**PROBLEM REQUIREMENTS:**
Write out exactly, and only, the lines below from the line with "[42,264,67,274] ..Tu -> [72,356,92,368] Tu" through the line with "[119,310,171,320] muestra ->"; pictures do not belong in the copy.

---*---

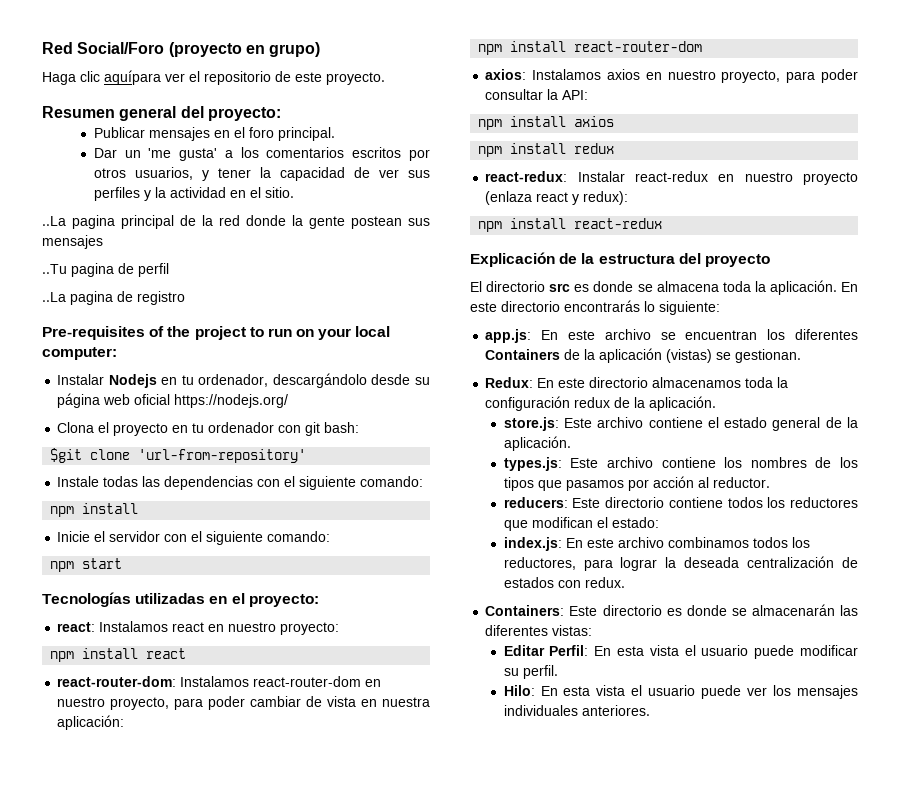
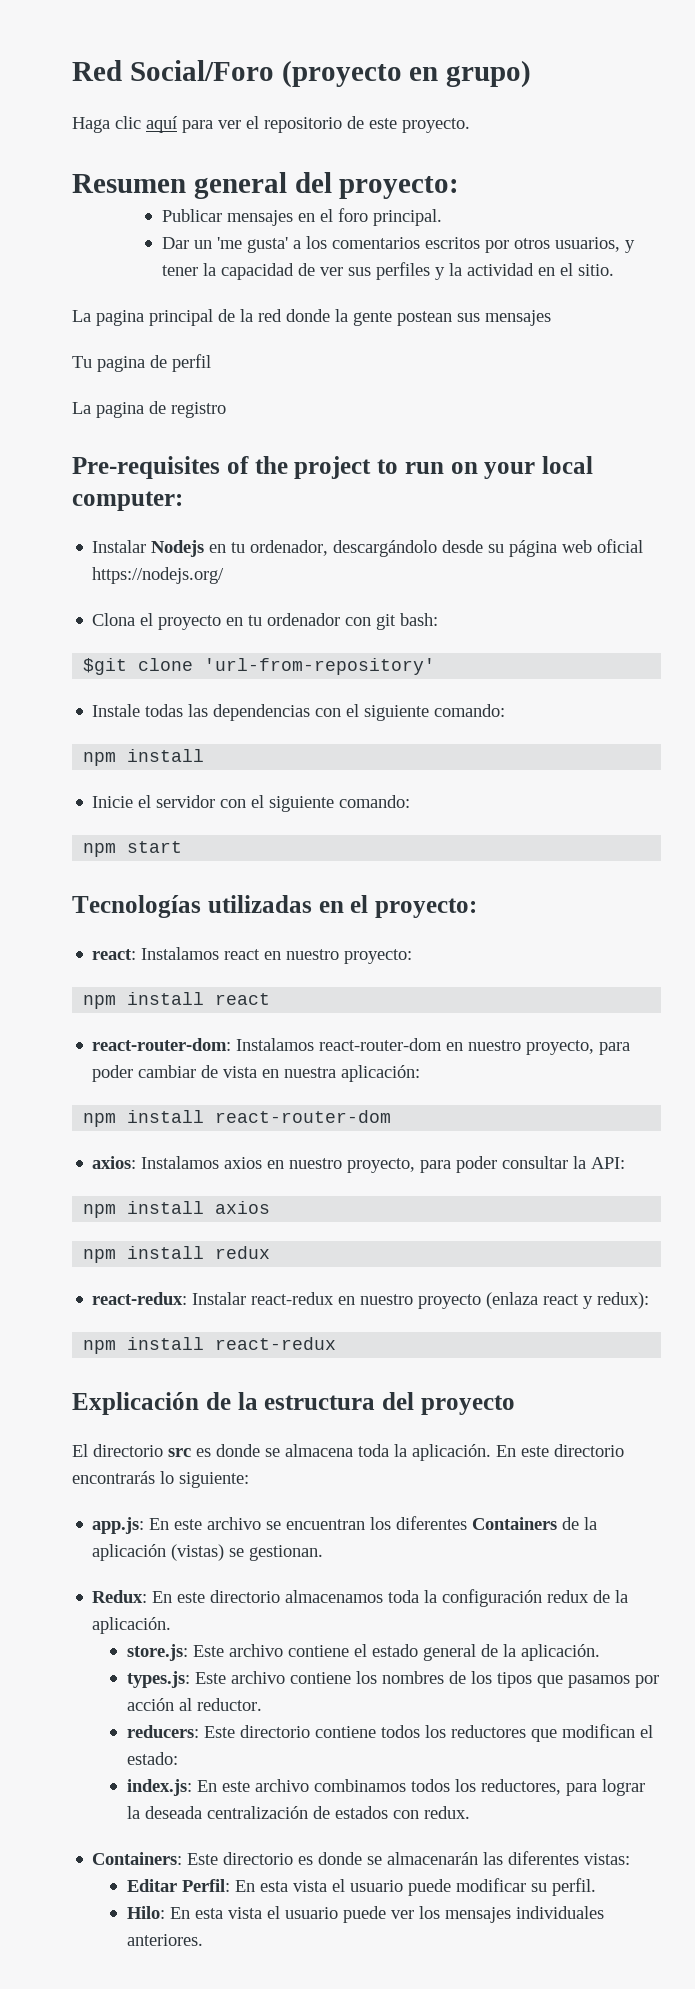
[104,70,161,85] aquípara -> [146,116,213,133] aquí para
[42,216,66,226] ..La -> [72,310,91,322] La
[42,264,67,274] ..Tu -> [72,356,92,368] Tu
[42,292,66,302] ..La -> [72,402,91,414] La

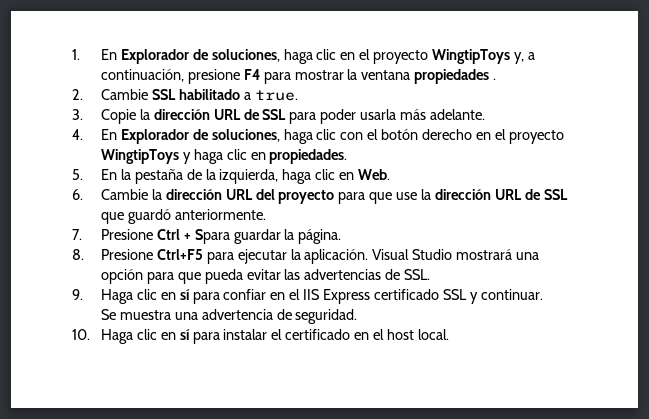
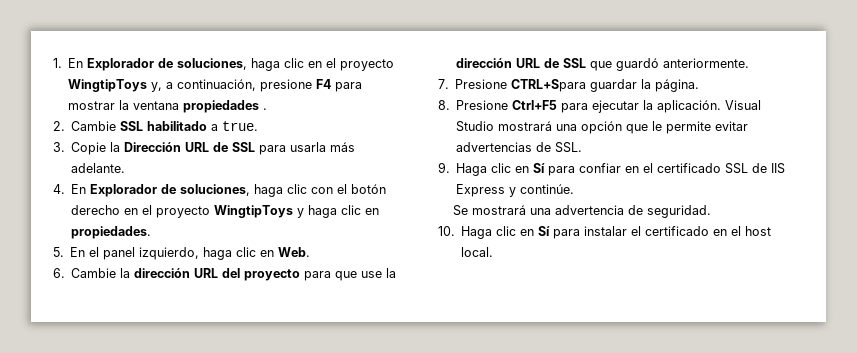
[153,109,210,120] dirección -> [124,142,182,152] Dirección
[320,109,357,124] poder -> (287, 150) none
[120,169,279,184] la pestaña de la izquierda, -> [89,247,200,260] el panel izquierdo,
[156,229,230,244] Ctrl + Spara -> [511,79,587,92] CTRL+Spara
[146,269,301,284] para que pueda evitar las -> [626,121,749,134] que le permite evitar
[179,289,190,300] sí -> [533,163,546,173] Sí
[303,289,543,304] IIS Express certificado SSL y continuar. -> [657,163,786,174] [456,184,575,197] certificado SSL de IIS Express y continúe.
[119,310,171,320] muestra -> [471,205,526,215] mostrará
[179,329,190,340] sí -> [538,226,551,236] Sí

---*---

**PROBLEM SOLUTION:**
[42,264,67,274] ..Tu -> [72,356,92,368] Tu
[42,292,66,302] ..La -> [72,402,91,414] La

[153,109,210,120] dirección -> [124,142,182,152] Dirección
[320,109,357,124] poder -> (287, 150) none
[120,169,279,184] la pestaña de la izquierda, -> [89,247,200,260] el panel izquierdo,
[156,229,230,244] Ctrl + Spara -> [511,79,587,92] CTRL+Spara
[146,269,301,284] para que pueda evitar las -> [626,121,749,134] que le permite evitar
[179,289,190,300] sí -> [533,163,546,173] Sí
[303,289,543,304] IIS Express certificado SSL y continuar. -> [657,163,786,174] [456,184,575,197] certificado SSL de IIS Express y continúe.
[119,310,171,320] muestra -> [471,205,526,215] mostrará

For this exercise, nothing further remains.